> Aim of the task
Once you find the line with "- Pour les candidats" in the entries below, return exactly every line from it through the line with "être capable d'avoir".

> Exercise materials
━━━━━━━━━━━━━━━━━━━━

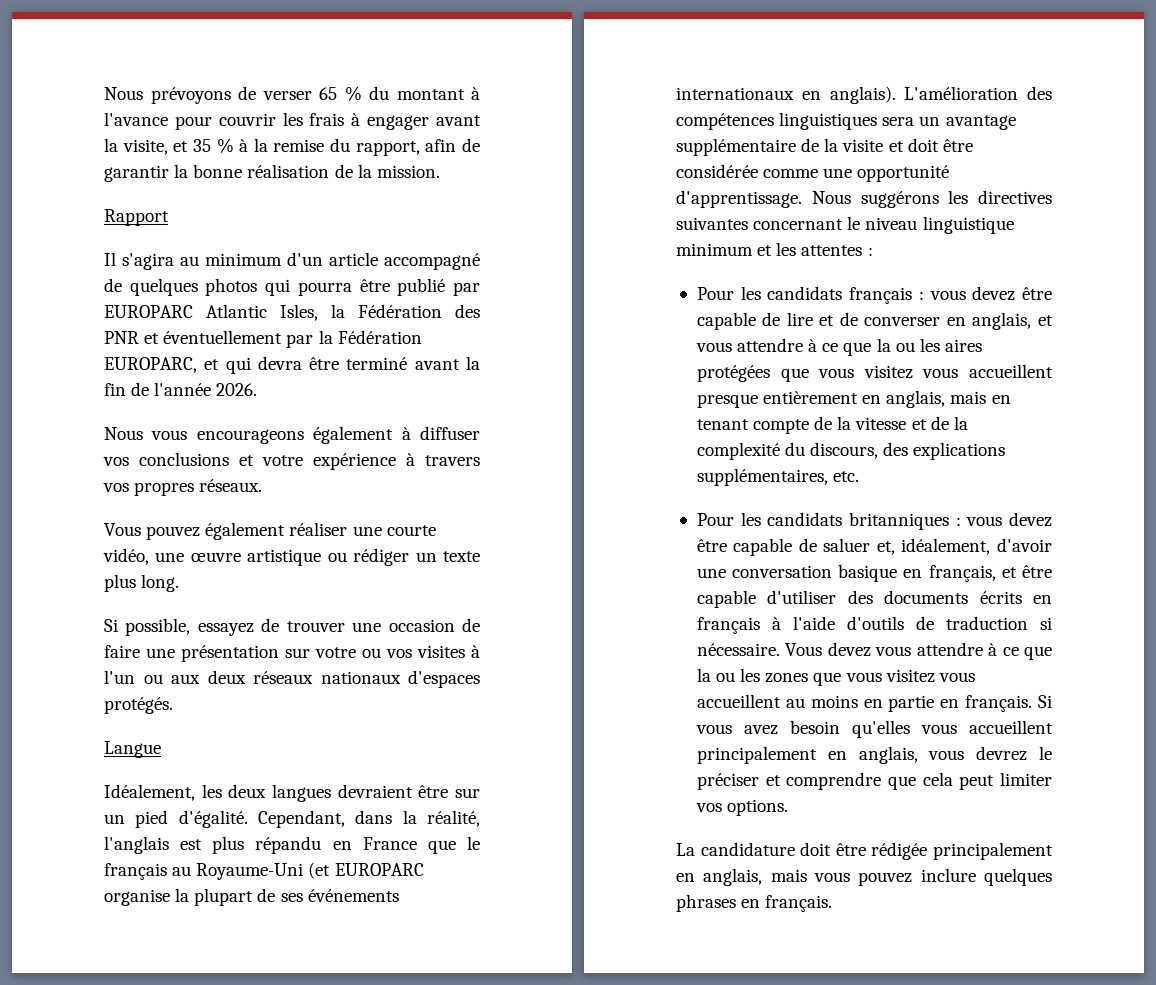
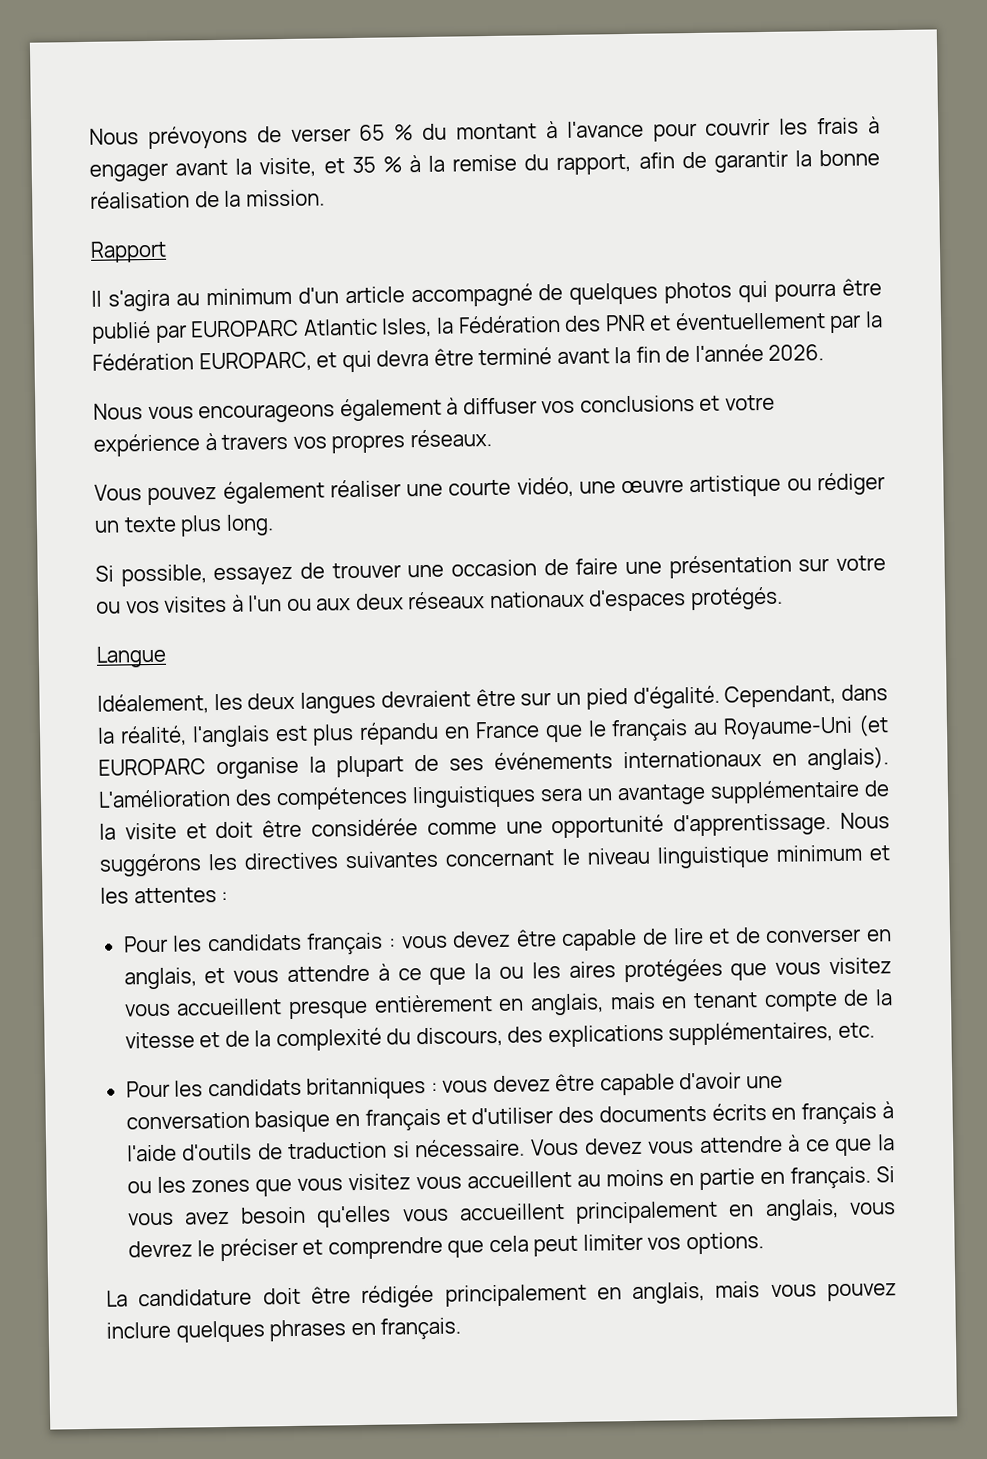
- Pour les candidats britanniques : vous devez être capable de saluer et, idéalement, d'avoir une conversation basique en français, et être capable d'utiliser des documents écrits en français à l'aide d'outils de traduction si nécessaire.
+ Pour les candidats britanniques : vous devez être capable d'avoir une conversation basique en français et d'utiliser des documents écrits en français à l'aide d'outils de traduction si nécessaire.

━━━━━━━━━━━━━━━━━━━━

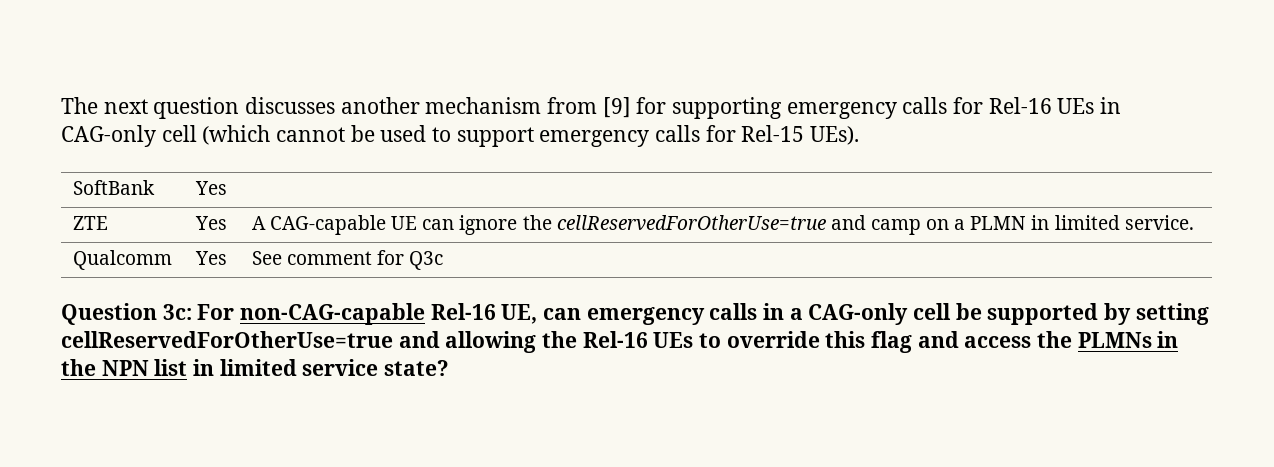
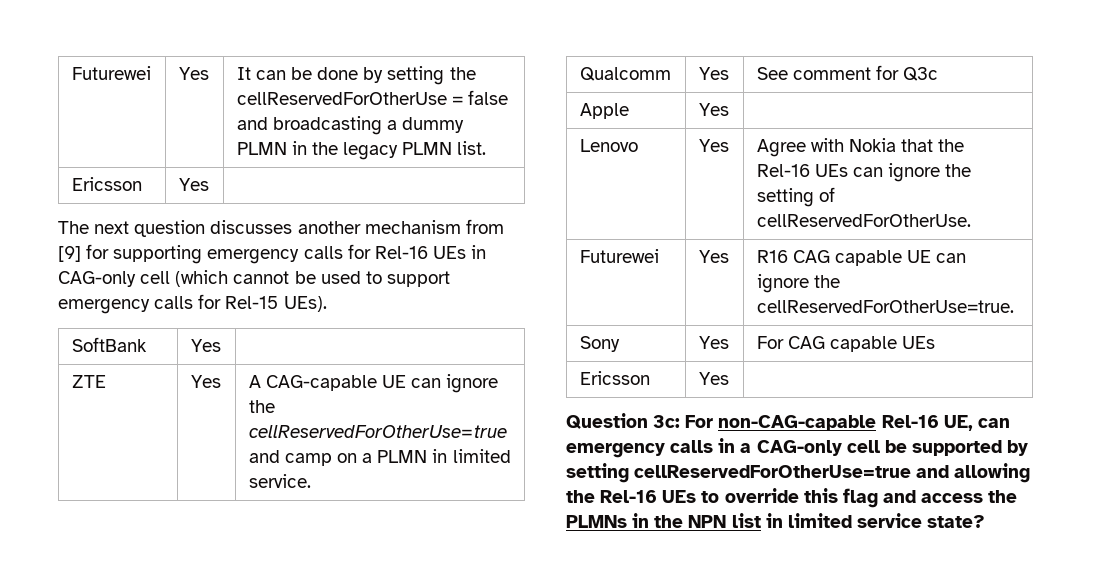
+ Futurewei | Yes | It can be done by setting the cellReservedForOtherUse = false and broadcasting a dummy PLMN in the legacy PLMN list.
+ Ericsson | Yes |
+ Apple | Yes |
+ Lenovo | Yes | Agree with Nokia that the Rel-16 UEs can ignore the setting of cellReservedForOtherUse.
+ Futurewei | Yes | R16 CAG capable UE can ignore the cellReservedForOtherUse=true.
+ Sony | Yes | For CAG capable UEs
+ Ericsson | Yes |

━━━━━━━━━━━━━━━━━━━━

> Expected output
- Pour les candidats britanniques : vous devez être capable de saluer et, idéalement, d'avoir une conversation basique en français, et être capable d'utiliser des documents écrits en français à l'aide d'outils de traduction si nécessaire.
+ Pour les candidats britanniques : vous devez être capable d'avoir une conversation basique en français et d'utiliser des documents écrits en français à l'aide d'outils de traduction si nécessaire.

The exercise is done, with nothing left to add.